A confusão armada pelo presidente Jair Bolsonaro com a fanfarronada sobre o preço dos combustíveis é um exemplo típico: ele sabe que é impossível “zerar” a cobrança de impostos, mas lança o desafio a fim de posar de benfeitor, deixando aos governadores o papel de predadores do contribuinte.
Esse tipo de governante gosta de atuar pela lógica do confronto, mas corre de situações em que as bolas divididas possam lhe render prejuízos eleitorais, ainda que as questões sejam absolutamente relevantes do ponto de vista do coletivo.
Luiz Inácio da Silva abandonou as mudanças na Previdência; esqueceu-se do discurso feito dias após a posse em prol da modernização das leis trabalhistas, com destaque para o funcionamento dos sindicatos; passou ao largo do sistema de tributos; e arquivou toda e qualquer reforma assim que percebeu o tamanho do contraditório a ser enfrentado.
Bolsonaro faz um pouco diferente, até porque, ao contrário de Lula, a unanimidade não está nos planos dele. Não por desejo, mas por impossibilidade. Joga, então, com o acirramento dos atritos de maneira seletiva, para consolidar a fidelidade de uma parcela do público, mas preserva margem de manobra quando a coisa tem dimensões mais amplas.
É o caso das reformas na estrutura do Estado. Foi assim na Previdência, quando deixou o serviço para o Congresso e conseguiu faturar nas duas pontas: as hesitações serviram à defesa de corporações de seu interesse e o resultado lhe permitiu pôr no currículo a aprovação de uma reforma travada havia anos.
Agora o presidente tenta lance semelhante com a proposta de alteração nas regras do funcionalismo público. Faz que vai, mas não vai. Provavelmente esperando contar com o senso de responsabilidade do Parlamento. A dita reforma administrativa estava pronta para ser mandada ao Legislativo no fim do ano passado. Bolsonaro suspendeu o envio alegadamente por receio de que se reproduzissem aqui as manifestações de rua então ocorridas no Chile.

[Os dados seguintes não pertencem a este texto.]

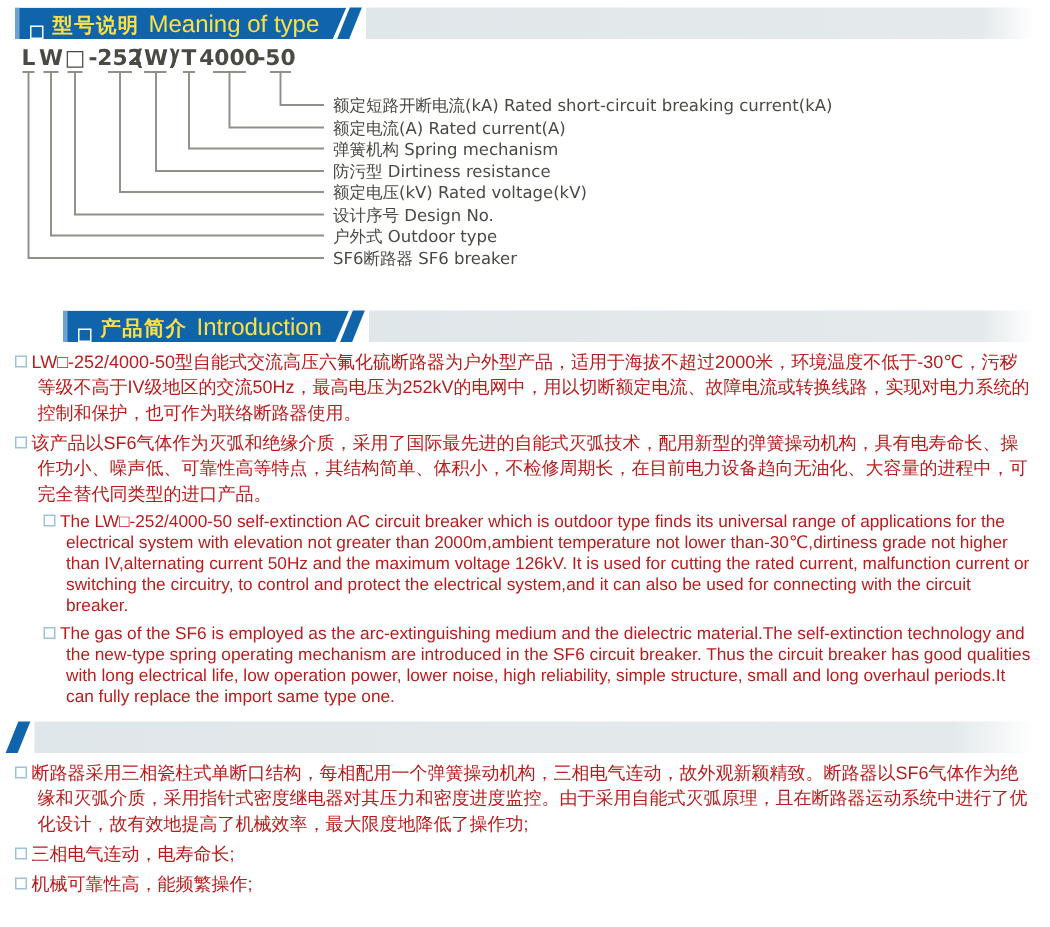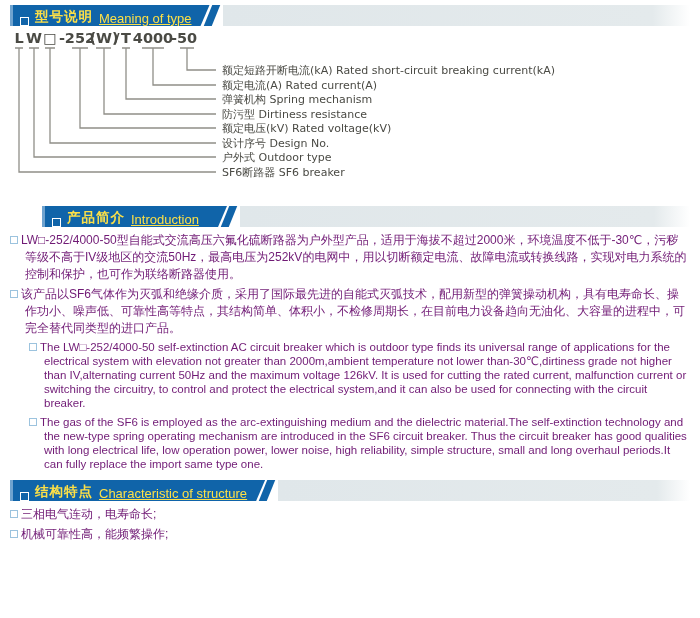--- a/index.html
+++ b/index.html
@@ -15,7 +15,7 @@
   .banner-sq { display:inline-block; width:9px; height:9px; border:1.5px solid #ffffff;
                margin-right:6px; flex:0 0 auto; }
   .banner-cn { font-weight:bold; font-size:13.5px; letter-spacing:1px; white-space:nowrap; }
-  .banner-en { font-size:13px; margin-left:6px; white-space:nowrap;text-decoration:underline; }
+  .banner-en { font-size:16px; margin-left:6px; white-space:nowrap; }
   .banner-slash { width:8px; background:#1064a9; transform:skewX(-22deg);
                   margin-left:-2px; flex:0 0 auto; }
   .banner-strip { flex:1; margin-left:7px;

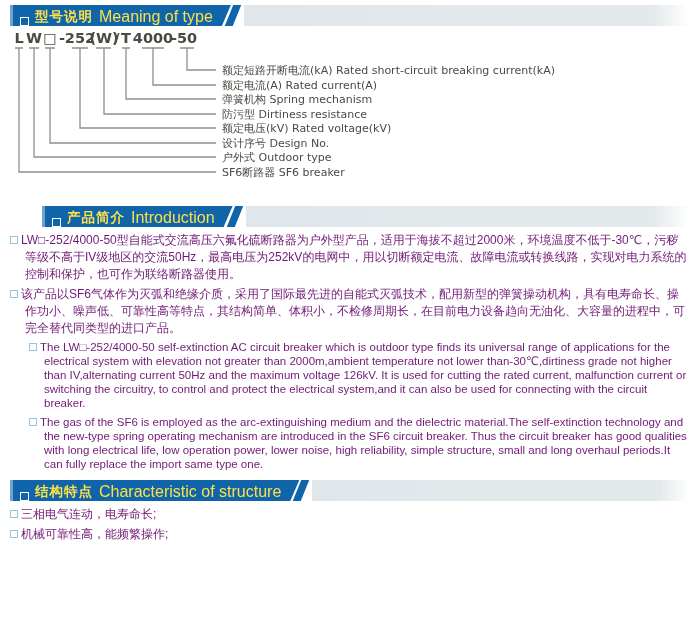--- a/index.html
+++ b/index.html
@@ -26,7 +26,7 @@
 
   
   .section-body { margin:5px 0 0 0; }
-  .para { padding:0 10px 0 25px; text-indent:-15px; color:#701a75; margin-bottom:3px; }
+  .para { padding:0 10px 0 25px; text-indent:-15px; color:#b91c1c; margin-bottom:3px; }
   .para.zh { font-size:12px; line-height:17px; font-weight:500; }
   .para.en { font-size:11.5px; line-height:14px; margin-bottom:5px;padding-left:44px; }
   .bullet { display:inline-block; width:8px; height:8px; border:1px solid #9cc3de;

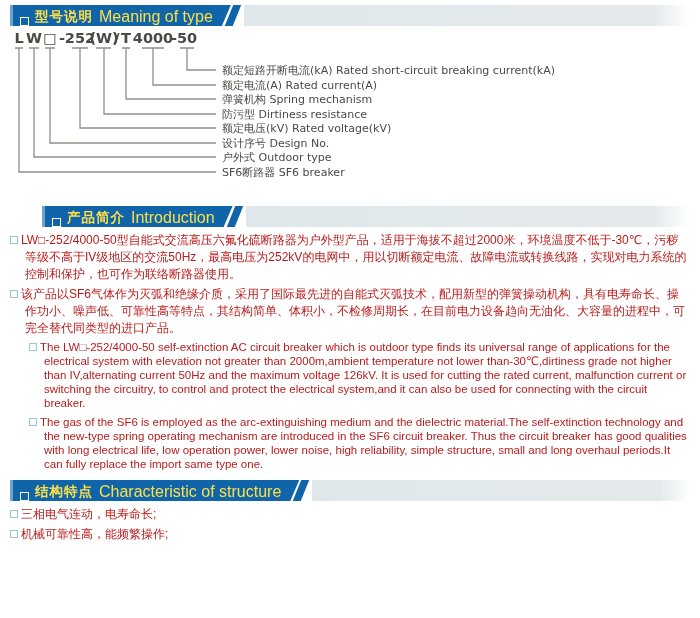--- a/index.html
+++ b/index.html
@@ -116,11 +116,6 @@
 </div>
 
 <div class="banner mt9">
-  <div class="banner-box">
-    <span class="banner-sq"></span>
-    <span class="banner-cn">结构特点</span>
-    <span class="banner-en">Characteristic of structure</span>
-  </div>
   <div class="banner-slash"></div>
   <div class="banner-strip"></div>
 </div>

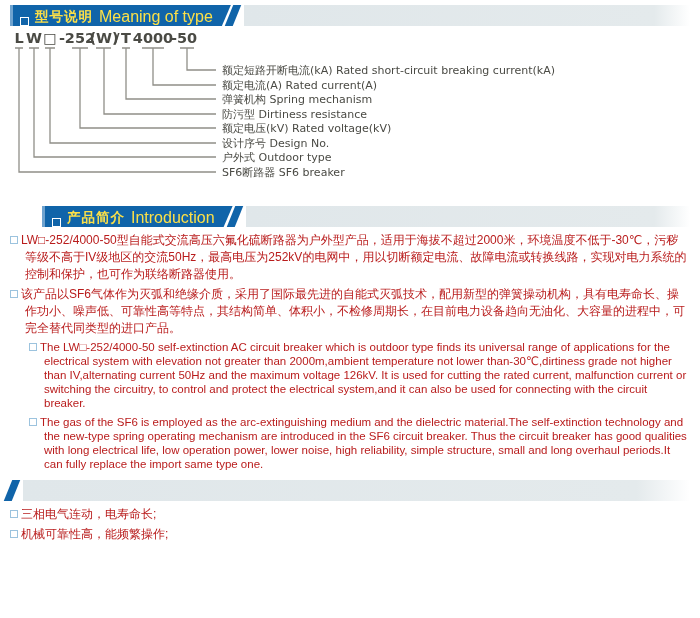--- a/index.html
+++ b/index.html
@@ -122,6 +122,9 @@
 
 <div class="section-body">
   <div class="para zh">
+    <span class="bullet"></span><span class="ptext">断路器采用三相瓷柱式单断口结构，每相配用一个弹簧操动机构，三相电气连动，故外观新颖精致。断路器以SF6气体作为绝缘和灭弧介质，采用指针式密度继电器对其压力和密度进度监控。由于采用自能式灭弧原理，且在断路器运动系统中进行了优化设计，故有效地提高了机械效率，最大限度地降低了操作功;</span>
+  </div>
+  <div class="para zh">
     <span class="bullet"></span><span class="ptext">三相电气连动，电寿命长;</span>
   </div>
   <div class="para zh">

Os farrapos da desculpa já eram evidentes, mas ficaram mais nítidos quando o adiamento voltou a ser cogitado por ausência de “clima político” e existência do risco de a discussão da reforma render prejuízos eleitorais na municipal de outubro. Ora, mas não era Bolsonaro que não iria se envolver em eleições, estando até decidido a demitir ministros que se envolvessem?
A verdade é que não há interesse real da parte de governantes de perfil populista de combater privilégios (no valor dos salários, nas aposentadorias, na estabilidade, nos benefícios funcionais e nas avaliações de desempenho) em searas com forte potencial de reação e nós complicados de ser desatados.
Donde Jair Bolsonaro prefere deixar a questão ao encargo exclusivo do Congresso, até para ter a quem responsabilizar caso a reforma não prospere. E não apenas a administrativa. Será assim também no caso da tributária.